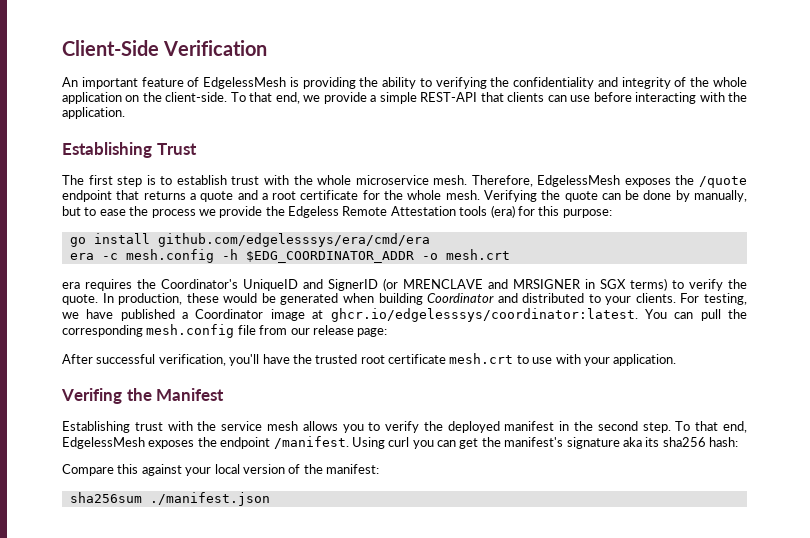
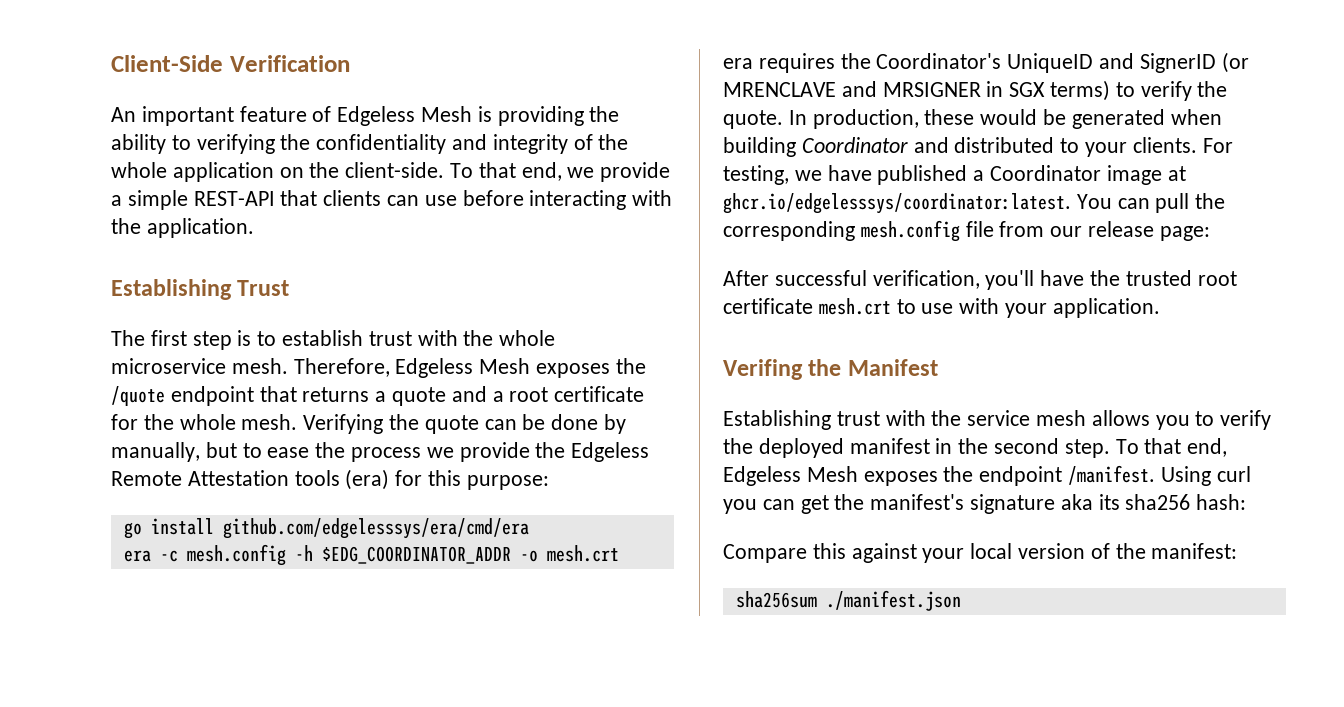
[203,77,287,89] EdgelessMesh -> [337,106,473,126] Edgeless Mesh
[537,175,621,187] EdgelessMesh -> [395,358,531,378] Edgeless Mesh
[62,437,145,449] EdgelessMesh -> [723,466,858,486] Edgeless Mesh

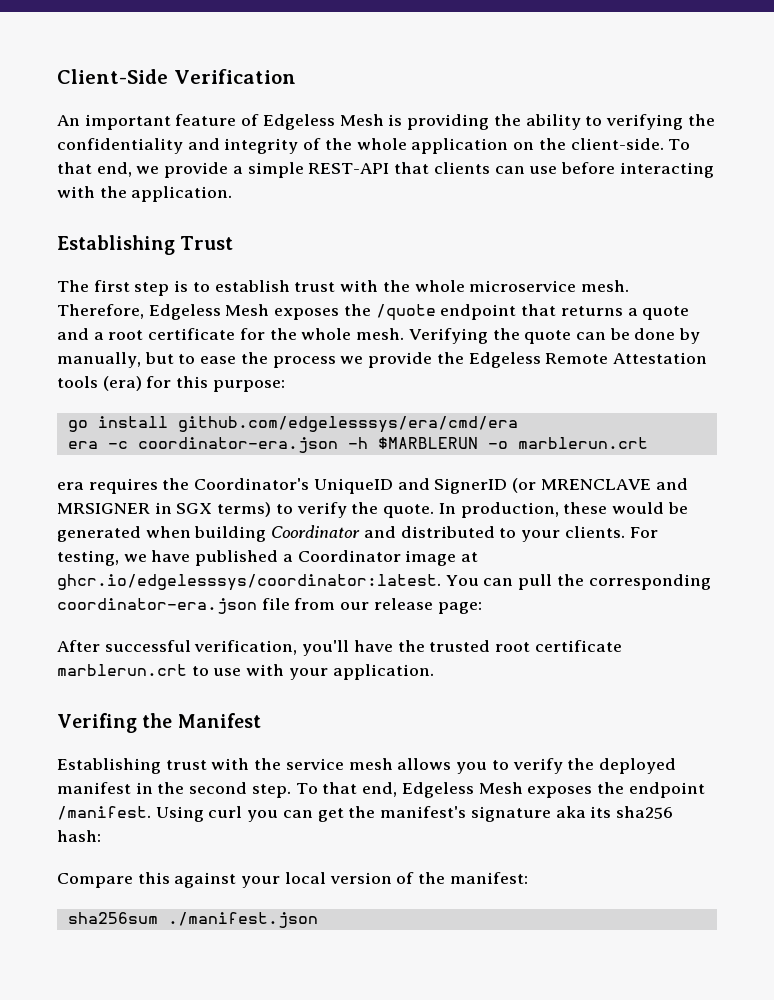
[186,544,619,566] mesh.config -h $EDG_COORDINATOR_ADDR -o mesh.crt -> [137,437,648,453] coordinator-era.json -h $MARBLERUN -o marblerun.crt
[860,220,960,242] mesh.config -> [57,598,257,614] coordinator-era.json
[818,298,891,315] mesh.crt -> [57,664,187,676] marblerun.crt

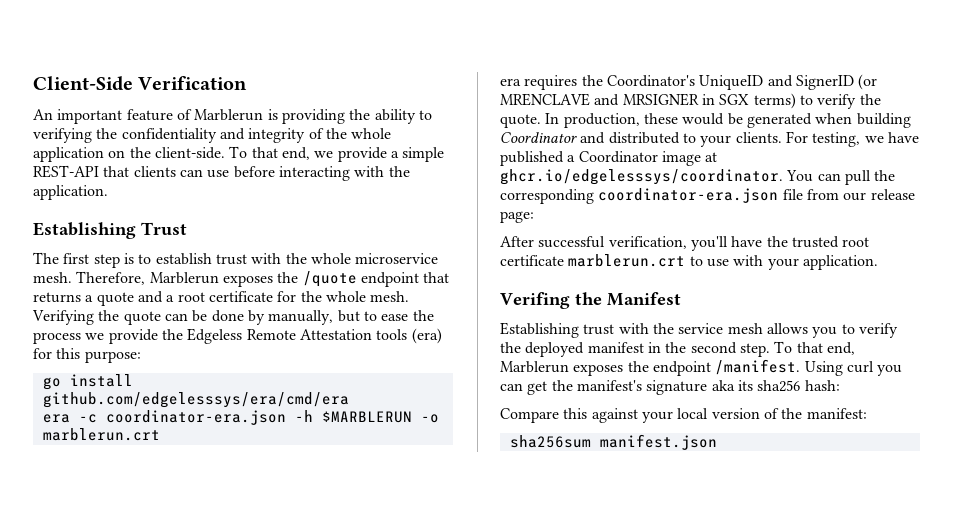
[262,114,384,130] Edgeless Mesh -> [194,109,264,121] Marblerun
[148,304,270,320] Edgeless Mesh -> [149,272,219,284] Marblerun
[57,574,441,591] ghcr.io/edgelesssys/coordinator:latest. -> [500,169,783,185] ghcr.io/edgelesssys/coordinator.
[401,782,523,798] Edgeless Mesh -> [500,361,569,373] Marblerun
[167,912,318,928] ./manifest.json -> [599,434,717,450] manifest.json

+===+

Starting at the line that contains "[57,574,441,591] ghcr.io/edgelesssys/coordinator:latest. ->" and ending at the last line of the data, repeat each line exactly; include nothing else.

### [Result of the task]
[57,574,441,591] ghcr.io/edgelesssys/coordinator:latest. -> [500,169,783,185] ghcr.io/edgelesssys/coordinator.
[401,782,523,798] Edgeless Mesh -> [500,361,569,373] Marblerun
[167,912,318,928] ./manifest.json -> [599,434,717,450] manifest.json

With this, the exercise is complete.